Before-and-after page screenshots
══════

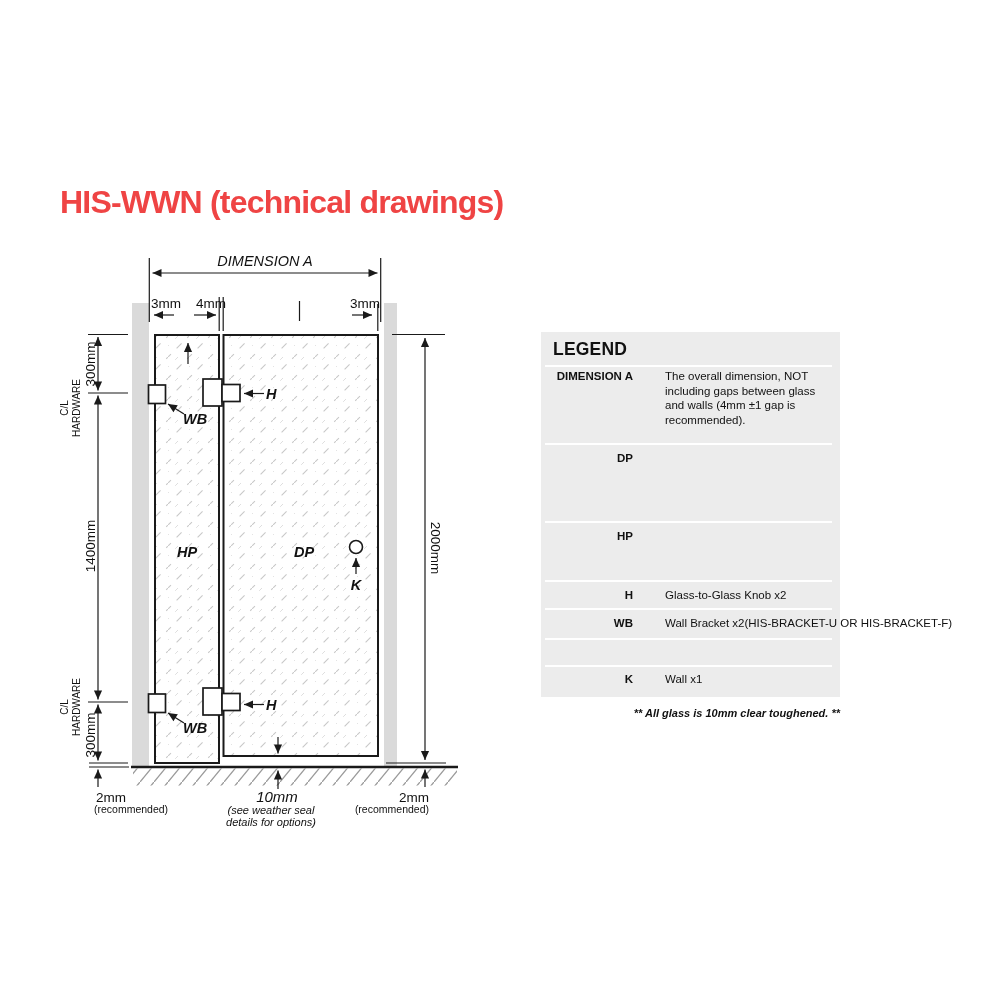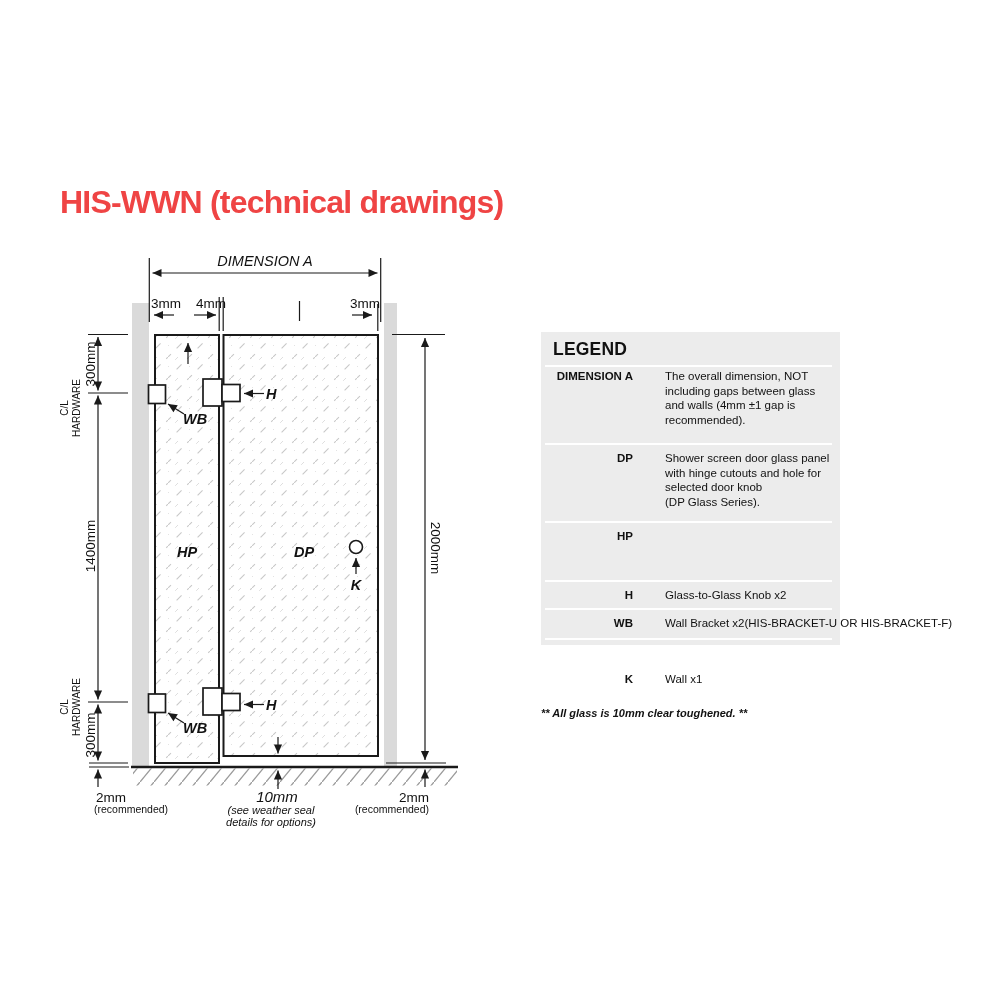--- a/index.html
+++ b/index.html
@@ -20,7 +20,7 @@
   svg .smi{font-size:11px;font-style:italic;}
   svg .mdi{font-size:15px;font-style:italic;font-weight:500;}
   svg .tiny{font-size:10px;}
-  .legend{position:absolute;left:541px;top:332px;width:299px;height:313px;background:#ececec;}
+  .legend{position:absolute;left:541px;top:332px;width:299px;height:365px;background:#ececec;}
   .legend-heading{position:absolute;left:12px;top:7px;font-size:17.5px;font-weight:bold;letter-spacing:0.2px;}
   .divider{position:absolute;left:4px;right:8px;height:2px;background:#fff;}
   .lrow-term{position:absolute;left:8px;width:84px;text-align:right;font-size:11.5px;

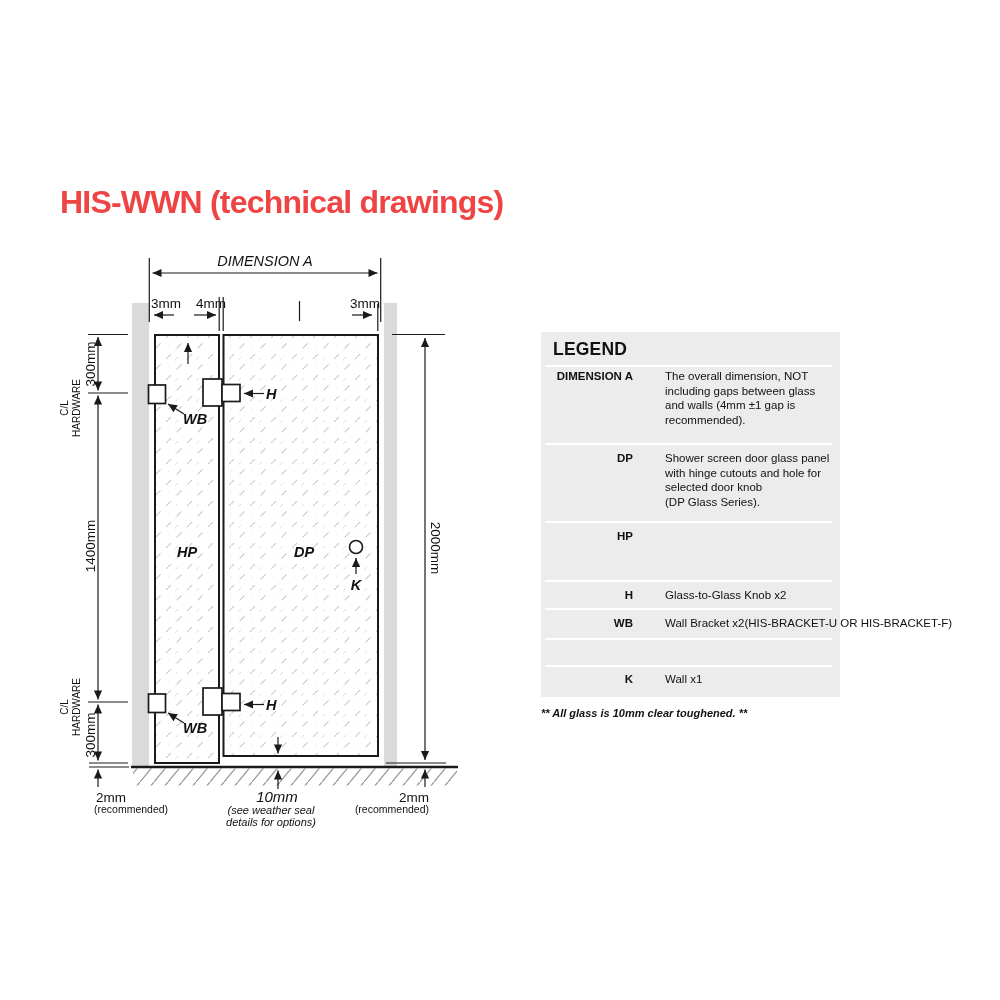--- a/index.html
+++ b/index.html
@@ -149,10 +149,6 @@
     <div class="divider" style="top:111px"></div>
 
     <div class="lrow-term" style="top:119px">DP</div>
-    <div class="lrow-desc" style="top:119px">Shower screen door glass panel
-with hinge cutouts and hole for
-selected door knob
-(DP Glass Series).</div>
     <div class="divider" style="top:189px"></div>
 
     <div class="lrow-term" style="top:197px">HP</div>

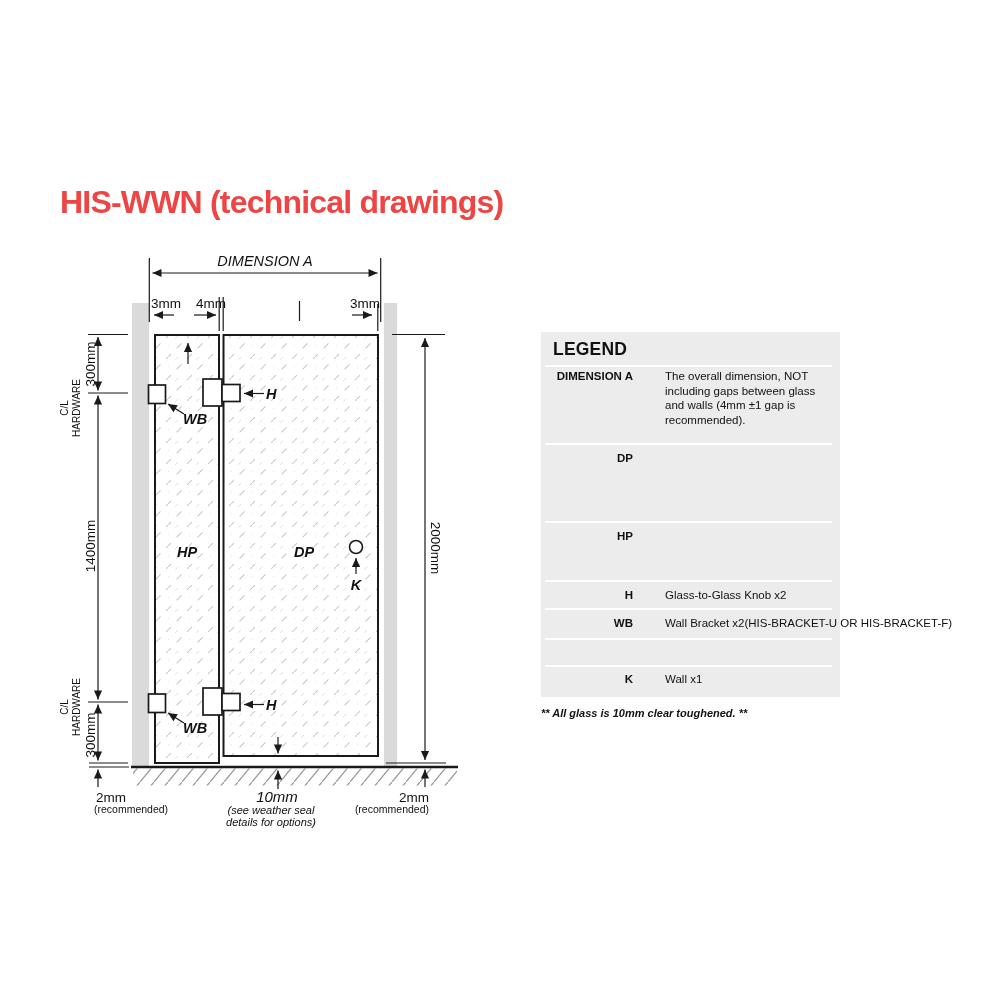--- a/index.html
+++ b/index.html
@@ -28,7 +28,7 @@
   .lrow-desc{position:absolute;left:112px;width:182px;font-size:11.5px;line-height:14.6px;
              white-space:pre-line;margin-left:12px;}
   .nowrap{white-space:nowrap;overflow:visible;text-align:right;}
-  .footnote{position:absolute;left:541px;top:707px;width:299px;text-align:left;
+  .footnote{position:absolute;left:541px;top:707px;width:299px;text-align:right;
             font-size:11px;font-style:italic;font-weight:bold;}
 </style>
 </head>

══════

**TASK PROMPT**
Please copy every line from the entries that includes the word "door".

**RESPONSE AREA**
-    <div class="lrow-desc" style="top:119px">Shower screen door glass panel
-selected door knob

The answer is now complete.